How Foxsense replaced Excel, Monday, and Notion with one Plane workspace
Learn how Foxsense, a technology-first consulting studio, moved long-term client delivery into a single Plane workspace and saved hours of project management time every day.


About Foxsense
Foxsense is a technology-first consulting and product engineering studio. They design, build, and run digital products for customers over multiple years, often working with the same client for three to six years across multiple projects and teams.
As the work grew more complex, Foxsense outgrew spreadsheets, Monday, and Notion for project tracking. They needed one place where PMs, engineers, and clients could see the same source of truth for plans, dependencies, and documentation. Instead of stitching together multiple tools, they moved their customer-facing projects into Plane.
The challenge
With Foxsense’s growth came the usual problems of siloed tools and scattered data. Different teams were already entrenched in several tools.

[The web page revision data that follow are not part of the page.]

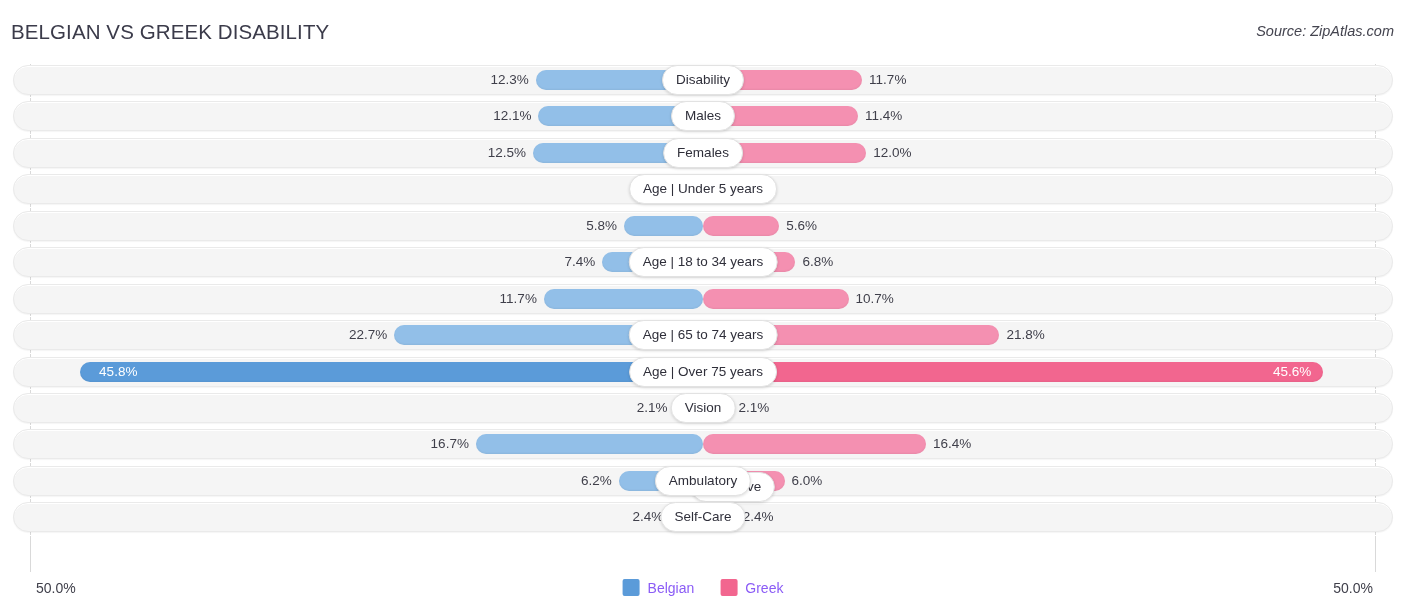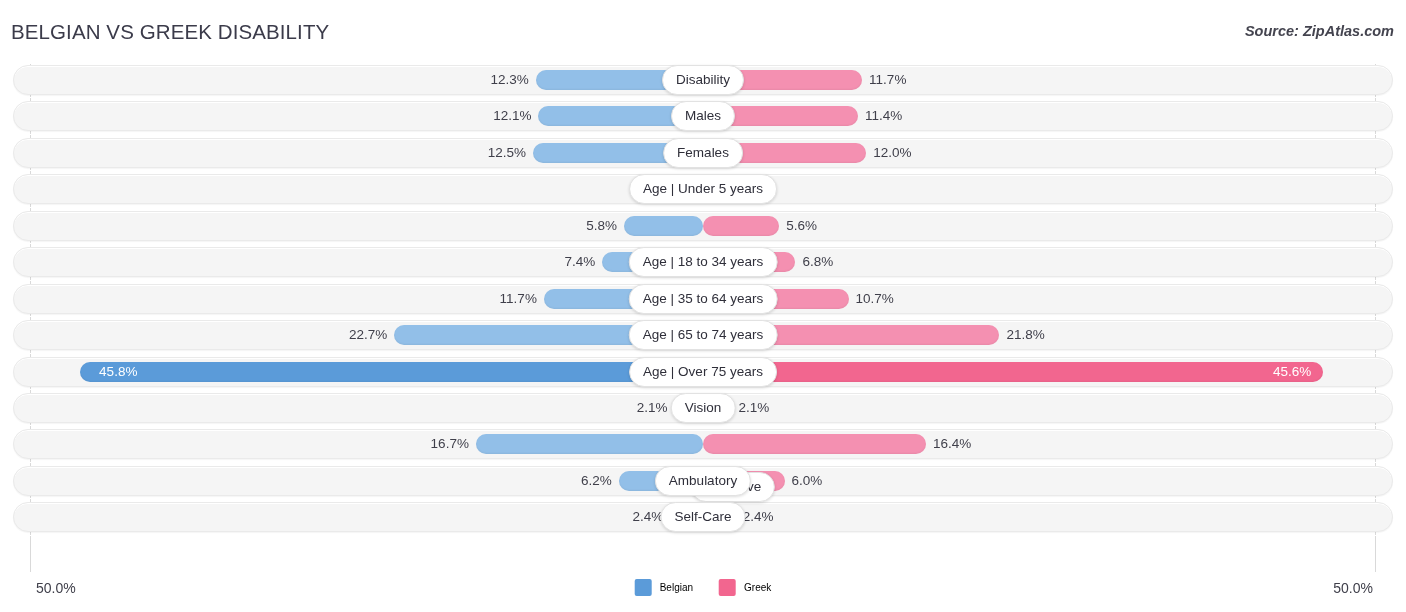--- a/index.html
+++ b/index.html
@@ -37,7 +37,7 @@
     right: 12px; top: 23px;
     font-size: 14.5px;
     font-style: italic;
-    font-weight: bold;
+    font-weight: normal;
     color: #44444f;
     white-space: nowrap;
   }

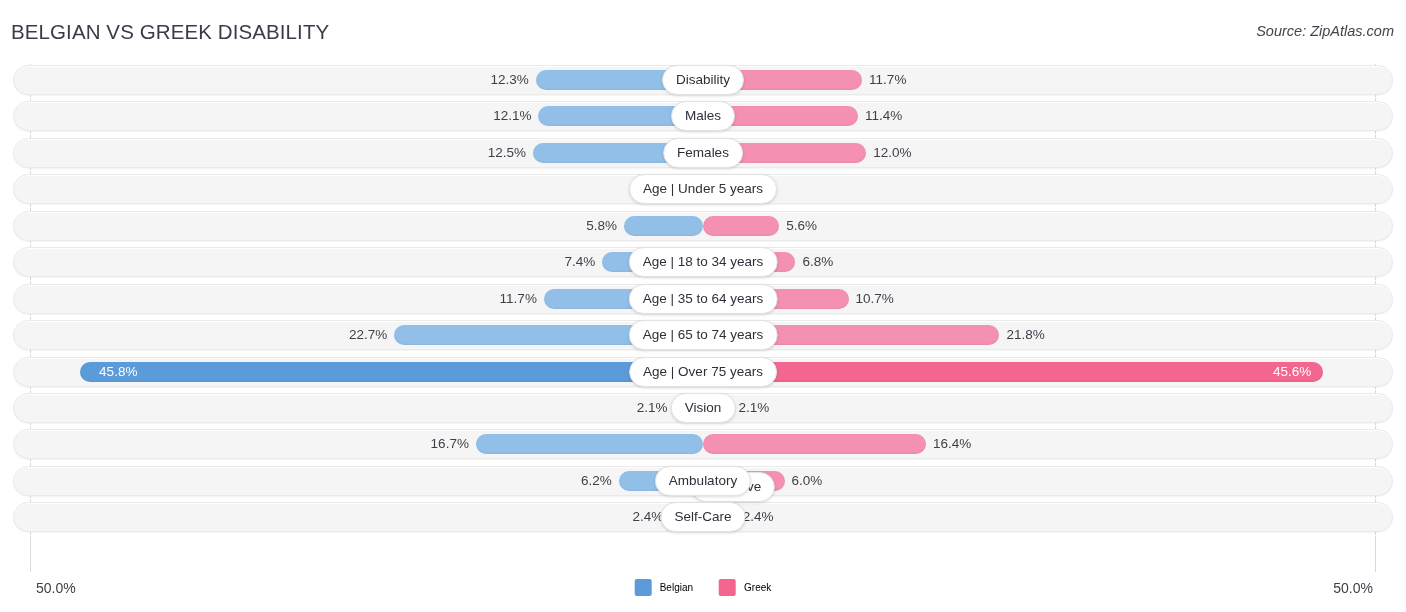--- a/index.html
+++ b/index.html
@@ -269,9 +269,6 @@
           <div class="bar bar-right" style="left: 703px; width: 145.52px;"></div>
           <div class="val val-left" style="right: 869.12px;">11.7%</div>
           <div class="val val-right" style="left: 855.52px;">10.7%</div>
-          <div class="center-pill" style="left: 703px;">
-            <span>Age | 35 to 64 years</span>
-          </div>
           <div class="row-sep"></div>
         </div>
         <div class="row">

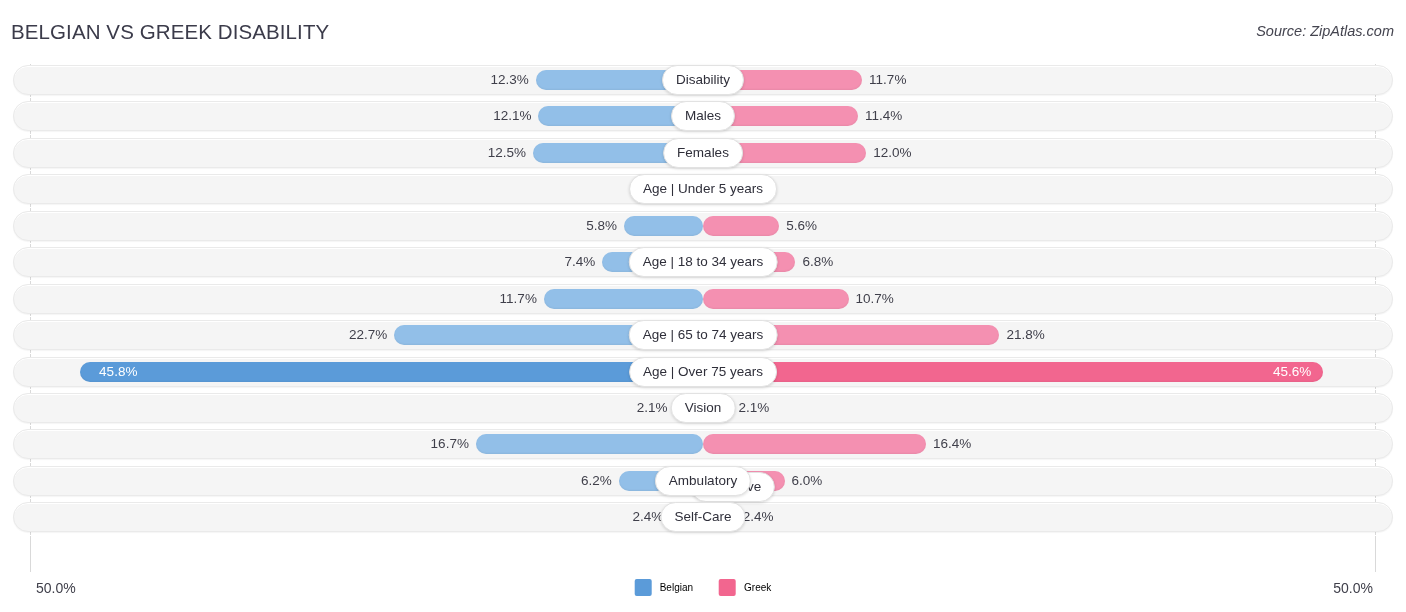--- a/index.html
+++ b/index.html
@@ -181,8 +181,8 @@
     border-radius: 2px;
   }
   .legend-label {
-    font-size: 10px;
-    color: #000000;
+    font-size: 14px;
+    color: #8b5cf6;
     white-space: nowrap;
   }
 </style>

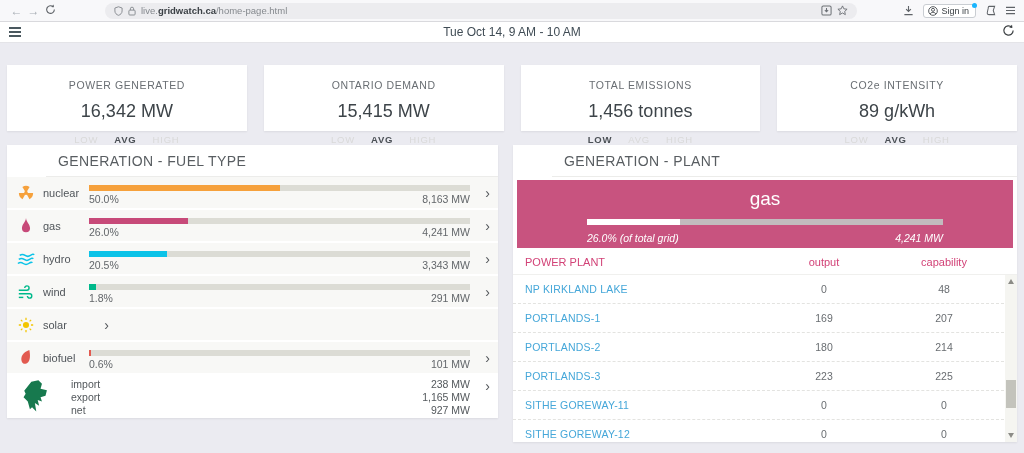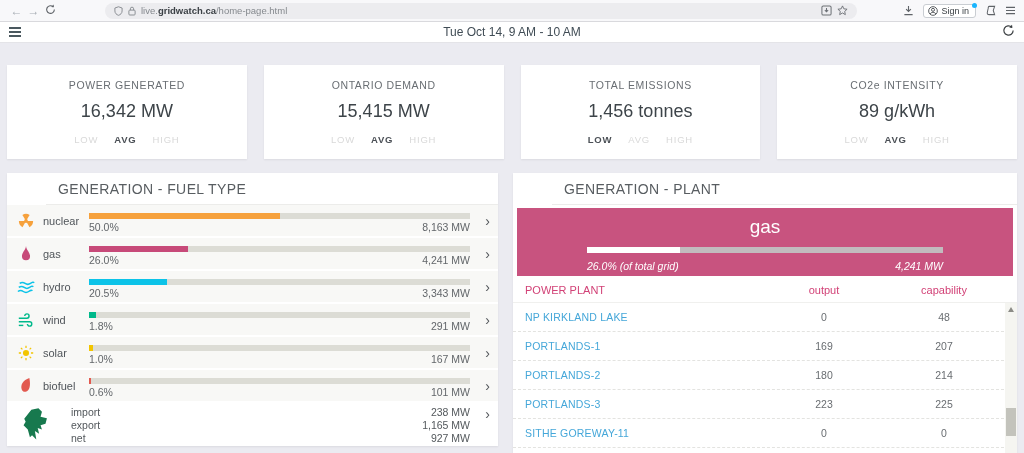--- a/index.html
+++ b/index.html
@@ -33,7 +33,7 @@
   
   .content { padding:22px 7px 0; }
   .cards { display:flex; gap:17px; }
-  .card { flex:1; background:#fff; height:94px; box-shadow:0 1px 2px rgba(0,0,0,.07);
+  .card { flex:1; background:#fff; height:66px; box-shadow:0 1px 2px rgba(0,0,0,.07);
     text-align:center; padding-top:14px; }
   .card-title { font-size:10.5px; letter-spacing:.6px; color:#696e73; }
   .card-value { font-size:18px; color:#3d4449; margin-top:10px; }

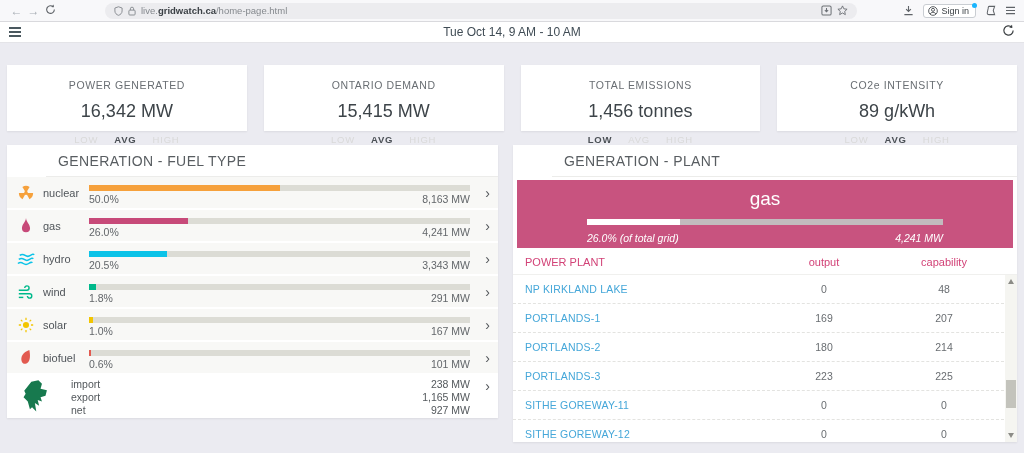--- a/index.html
+++ b/index.html
@@ -298,15 +298,6 @@
               </svg>
             </span>
     <span class="fuel-label">solar</span>
-    <span class="fuel-mid">
-      <span class="track" style="display:block">
-                <span class="fill" style="display: block; width: 1%; background: rgb(242, 197, 0);"></span>
-              </span>
-      <span class="fuel-stats" style="display:flex">
-        <span>1.0%</span>
-        <span>167 MW</span>
-      </span>
-    </span>
     <span class="chev">›</span>
   </div>
 

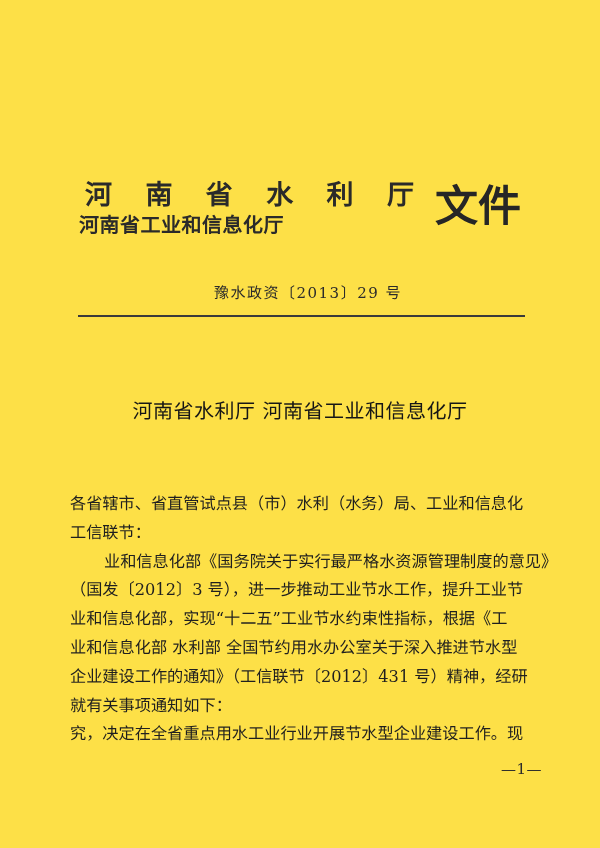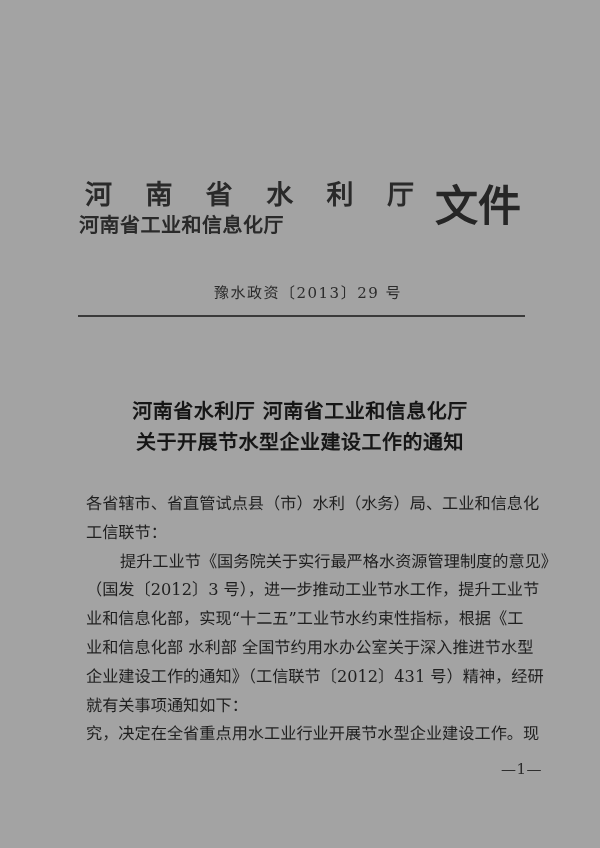--- a/index.html
+++ b/index.html
@@ -20,7 +20,7 @@
   .page {
     position: absolute;
     inset: 0;
-    background: #a3a3a3;
+    background: #fde047;
   }
 
   

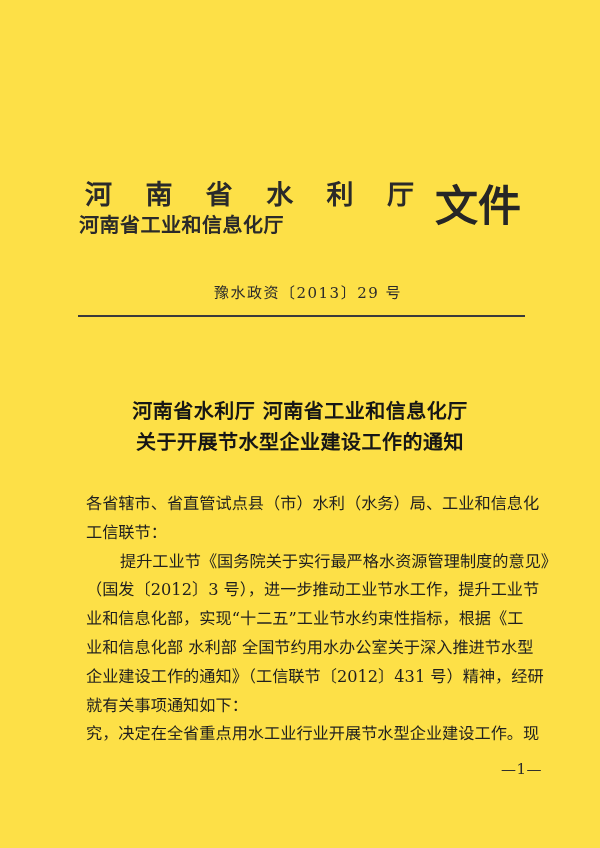--- a/index.html
+++ b/index.html
@@ -101,7 +101,7 @@
   }
   .doc-title-line {
     font-family: "DejaVu Serif", "Liberation Serif", serif;
-    font-weight: 700;
+    font-weight: 400;
     font-size: 20px;
     letter-spacing: 0.5px;
     color: #161616;

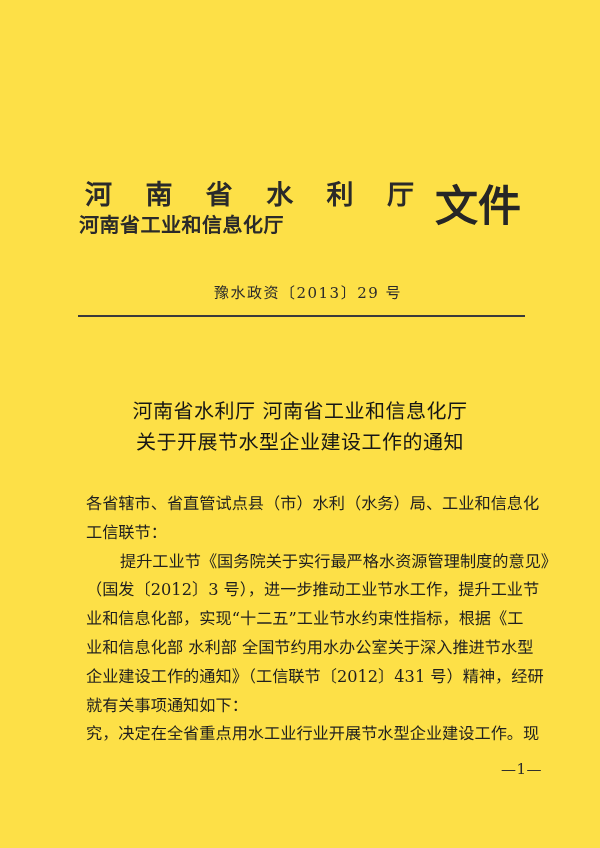--- a/index.html
+++ b/index.html
@@ -159,7 +159,6 @@
 
   <div class="doc-title">
     <div class="doc-title-line">河南省水利厅 河南省工业和信息化厅</div>
-    <div class="doc-title-line">关于开展节水型企业建设工作的通知</div>
   </div>
 
   <div class="body-text">

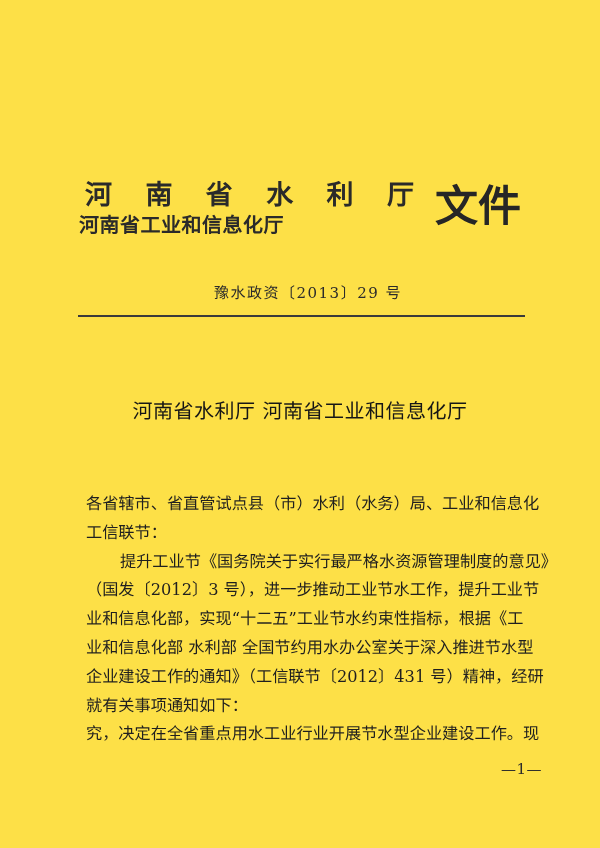--- a/index.html
+++ b/index.html
@@ -112,7 +112,7 @@
   
   .body-text {
     position: absolute;
-    left: 86px;
+    left: 70px;
     width: 440px;
     top: 490px;
     font-family: "DejaVu Serif", "Liberation Serif", serif;

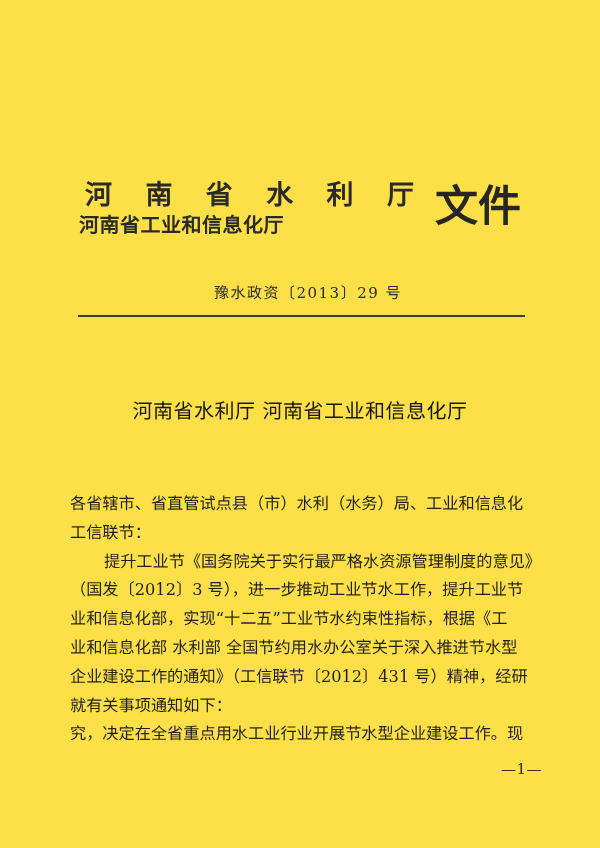--- a/index.html
+++ b/index.html
@@ -164,7 +164,7 @@
   <div class="body-text">
       <div class="body-line">各省辖市、省直管试点县（市）水利（水务）局、工业和信息化</div>
       <div class="body-line">工信联节：</div>
-      <div class="body-line indent">提升工业节《国务院关于实行最严格水资源管理制度的意见》</div>
+      <div class="body-line indent">业和信息化部《国务院关于实行最严格水资源管理制度的意见》</div>
       <div class="body-line">（国发〔2012〕3 号），进一步推动工业节水工作，提升工业节</div>
       <div class="body-line">业和信息化部，实现“十二五”工业节水约束性指标，根据《工</div>
       <div class="body-line">业和信息化部 水利部 全国节约用水办公室关于深入推进节水型</div>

- Monday.com for project management
Foxsense ran on Monday for almost two and a half years. Boards became slow, views felt rigid, and the visual noise from colors and labels made day-to-day work tiring. - Notion for documentation and tasks
Notion handled documentation well, but large task databases experience lag on every filter. Guest access was messy and expensive, and random empty tasks kept polluting views. - Jira, Asana, and Linear for specific use cases
Jira was unnecessarily complex for Foxsense’s needs. Asana stayed limited to a few customer accounts. One internal product team moved to Linear because it mapped well to their product setup.
The context switching, manual Gantt charts, and missing visibility made it harder to answer a simple question: are we actually on track for each client? Every delay carried escalation risk, sometimes triggered directly by a CXO in the middle of the night.
Foxsense needed a single workspace where PMs, engineers, and founders could see the real state of work without rebuilding it from spreadsheets, boards, and scattered docs.
Why Plane was the best fit
In Foxsense’s evaluation of Asana, Linear, and Plane, Plane was the only tool that matched their delivery model without the overhead of legacy systems.
- Simplicity comparable to Linear's, without Jira’s complexity
Plane felt instantly familiar to anyone who had used Linear: clean, fast, and predictable. PMs and engineers could get started quickly without weeks of configuration or admin work. - Gantt and modules out of the box
Gantt charts and phases are central to how Foxsense delivers. In Plane, modules map to product modules or client-defined phases, and the built-in Gantt view shows what should be in progress now and what will slip if dates move. - Custom attributes that work with Bitbucket
Foxsense is Bitbucket-first. In Plane, they created task types such as Design and Dev, each with custom fields for Figma links, PR links, and estimates. Project managers no longer sift through comments to determine whether work is code-complete. - Guardrails instead of chaos
Swimlanes, clearly defined states, and restricted transitions give PMs a safe structure. They work inside templates tailored to each project type instead of a blank canvas where anything can happen.
“It’s a very safe environment for us to blindfold ourselves and say, okay, my PM cannot go wrong at the most common places.”
— Ramprasath, Foxsense
- Docs that live next to the work
With Pages and project-level docs, requirements, reports, and meeting minutes live inside the same project where tasks and timelines sit, rather than in a separate documentation tool.
For Foxsense, Plane combined the ease of a modern tool with the structure they needed to run many client projects in parallel.
A year on Plane
In the last twelve months on Plane, Foxsense has turned Plane into the default operating surface for customer projects. Some of their big wins:
- Less manual admin
Customer-facing PMs no longer rebuild Gantt charts in Excel or re-enter dates across tools. Foxsense estimates each PM saves around 1–1.5 hours every day. Across a pool of six to ten PMs, that is roughly three to four hours reclaimed daily. - Clearer project health for leaders
Founders and PM leads live in the project overview, where modules, pulse, and Gantt sit side by side. It is easy to see which modules are delayed, which tasks have not started despite completed dependencies, and where to intervene.
“This view is the best use of Plane for us as founders and PMs; we don’t have to break our heads figuring out what is happening.”
— Ramprasath, Foxsense
- Faster, clearer “what if” conversations with customers
When a client asks to move a milestone, PMs adjust dates directly in Plane and immediately see downstream impact. They can share the before-and-after view on a call, turning vague concerns into concrete trade-offs. - Documentation where work actually happens
Requirements, weekly reports, and meeting minutes now live as Pages inside each project. When a customer questions a past decision months later, the team opens the project, locates the relevant page, and presents the discussion and outcome in a single location.
For a services-heavy company running long-lived, complex projects, that combination of structured planning, real-time visibility, and embedded documentation has made Plane the obvious place for customer delivery to live.